(INPUT DATA Opens)

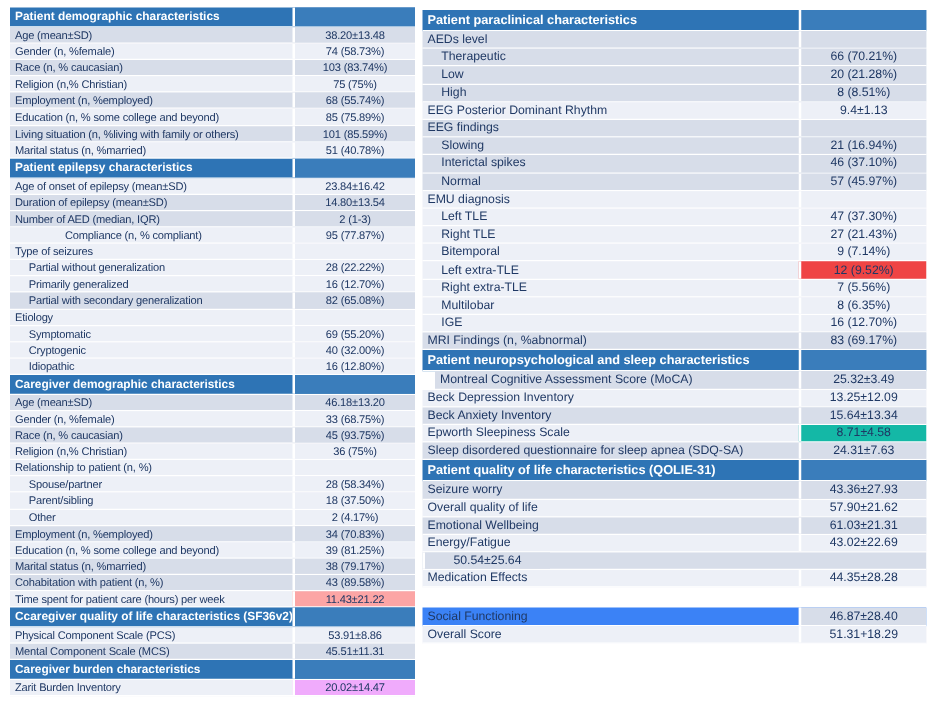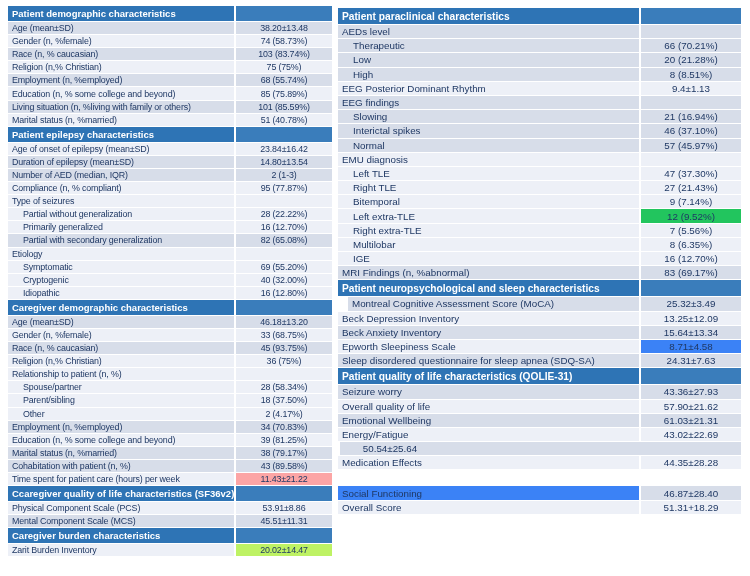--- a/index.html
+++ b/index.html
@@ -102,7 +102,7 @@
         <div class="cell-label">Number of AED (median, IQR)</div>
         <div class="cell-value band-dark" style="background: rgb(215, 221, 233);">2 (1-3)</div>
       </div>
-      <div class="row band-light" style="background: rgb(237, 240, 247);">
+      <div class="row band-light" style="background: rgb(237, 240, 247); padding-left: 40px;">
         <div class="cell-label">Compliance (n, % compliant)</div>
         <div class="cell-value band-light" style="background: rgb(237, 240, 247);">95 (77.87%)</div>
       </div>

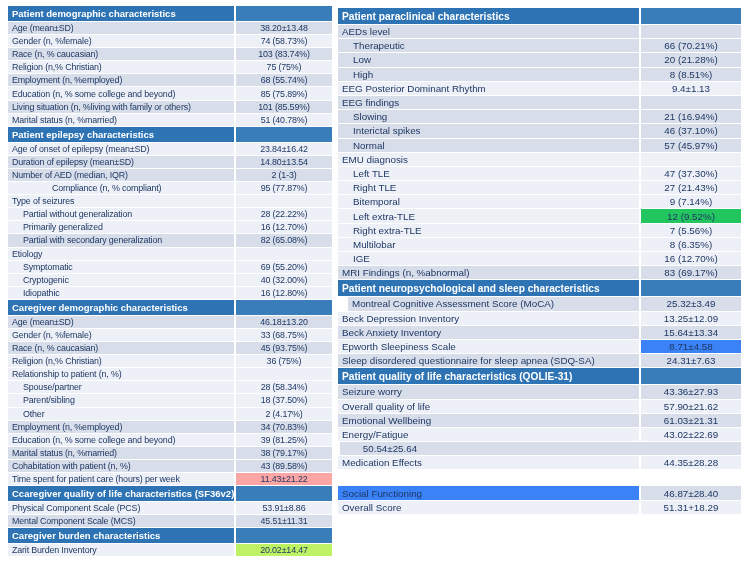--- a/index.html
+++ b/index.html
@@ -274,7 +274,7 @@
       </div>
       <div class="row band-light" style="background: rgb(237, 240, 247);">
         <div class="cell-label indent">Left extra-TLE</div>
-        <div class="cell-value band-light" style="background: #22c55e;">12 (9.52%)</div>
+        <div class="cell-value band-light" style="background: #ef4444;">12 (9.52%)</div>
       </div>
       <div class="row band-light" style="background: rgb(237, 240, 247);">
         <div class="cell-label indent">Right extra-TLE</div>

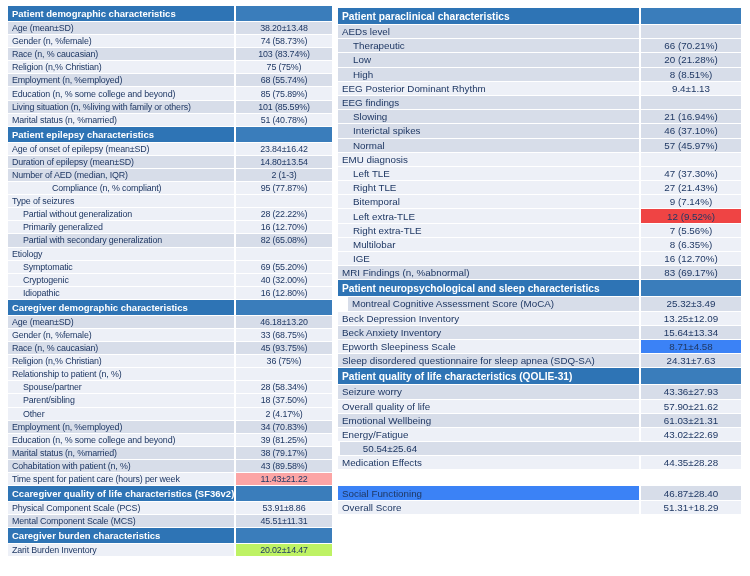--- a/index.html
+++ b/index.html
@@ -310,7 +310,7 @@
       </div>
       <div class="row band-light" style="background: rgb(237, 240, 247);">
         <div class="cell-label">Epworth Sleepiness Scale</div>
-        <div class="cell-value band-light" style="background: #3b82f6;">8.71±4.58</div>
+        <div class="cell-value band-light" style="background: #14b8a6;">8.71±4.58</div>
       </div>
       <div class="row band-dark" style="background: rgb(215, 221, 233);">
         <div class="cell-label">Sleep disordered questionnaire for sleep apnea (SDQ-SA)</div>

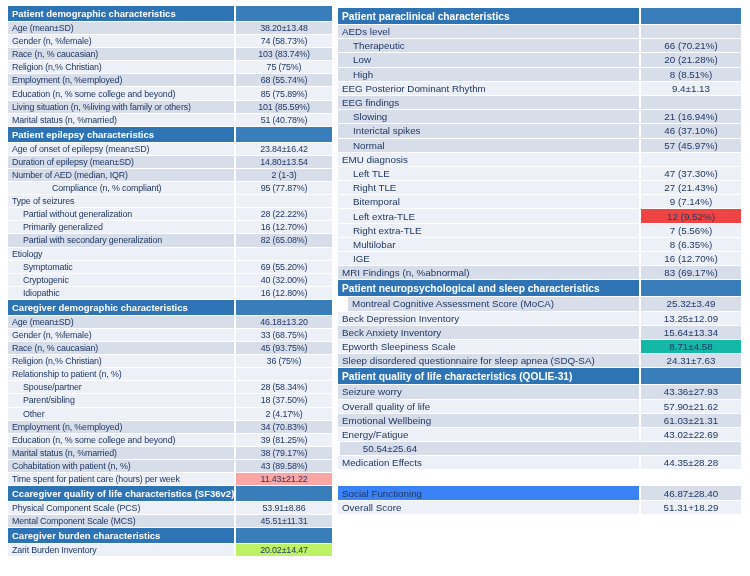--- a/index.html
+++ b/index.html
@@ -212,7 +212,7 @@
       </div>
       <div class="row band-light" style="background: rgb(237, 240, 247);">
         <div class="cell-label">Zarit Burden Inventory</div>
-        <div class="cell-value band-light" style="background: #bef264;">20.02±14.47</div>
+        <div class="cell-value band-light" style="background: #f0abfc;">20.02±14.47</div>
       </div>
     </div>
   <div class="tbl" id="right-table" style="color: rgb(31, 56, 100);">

(INPUT DATA Closes)

WHAT IS EXPECTED:
Word for word, give the entries above again, with no images included.

TASK SOLUTION:
--- a/index.html
+++ b/index.html
@@ -102,7 +102,7 @@
         <div class="cell-label">Number of AED (median, IQR)</div>
         <div class="cell-value band-dark" style="background: rgb(215, 221, 233);">2 (1-3)</div>
       </div>
-      <div class="row band-light" style="background: rgb(237, 240, 247);">
+      <div class="row band-light" style="background: rgb(237, 240, 247); padding-left: 40px;">
         <div class="cell-label">Compliance (n, % compliant)</div>
         <div class="cell-value band-light" style="background: rgb(237, 240, 247);">95 (77.87%)</div>
       </div>

--- a/index.html
+++ b/index.html
@@ -274,7 +274,7 @@
       </div>
       <div class="row band-light" style="background: rgb(237, 240, 247);">
         <div class="cell-label indent">Left extra-TLE</div>
-        <div class="cell-value band-light" style="background: #22c55e;">12 (9.52%)</div>
+        <div class="cell-value band-light" style="background: #ef4444;">12 (9.52%)</div>
       </div>
       <div class="row band-light" style="background: rgb(237, 240, 247);">
         <div class="cell-label indent">Right extra-TLE</div>

--- a/index.html
+++ b/index.html
@@ -310,7 +310,7 @@
       </div>
       <div class="row band-light" style="background: rgb(237, 240, 247);">
         <div class="cell-label">Epworth Sleepiness Scale</div>
-        <div class="cell-value band-light" style="background: #3b82f6;">8.71±4.58</div>
+        <div class="cell-value band-light" style="background: #14b8a6;">8.71±4.58</div>
       </div>
       <div class="row band-dark" style="background: rgb(215, 221, 233);">
         <div class="cell-label">Sleep disordered questionnaire for sleep apnea (SDQ-SA)</div>

--- a/index.html
+++ b/index.html
@@ -212,7 +212,7 @@
       </div>
       <div class="row band-light" style="background: rgb(237, 240, 247);">
         <div class="cell-label">Zarit Burden Inventory</div>
-        <div class="cell-value band-light" style="background: #bef264;">20.02±14.47</div>
+        <div class="cell-value band-light" style="background: #f0abfc;">20.02±14.47</div>
       </div>
     </div>
   <div class="tbl" id="right-table" style="color: rgb(31, 56, 100);">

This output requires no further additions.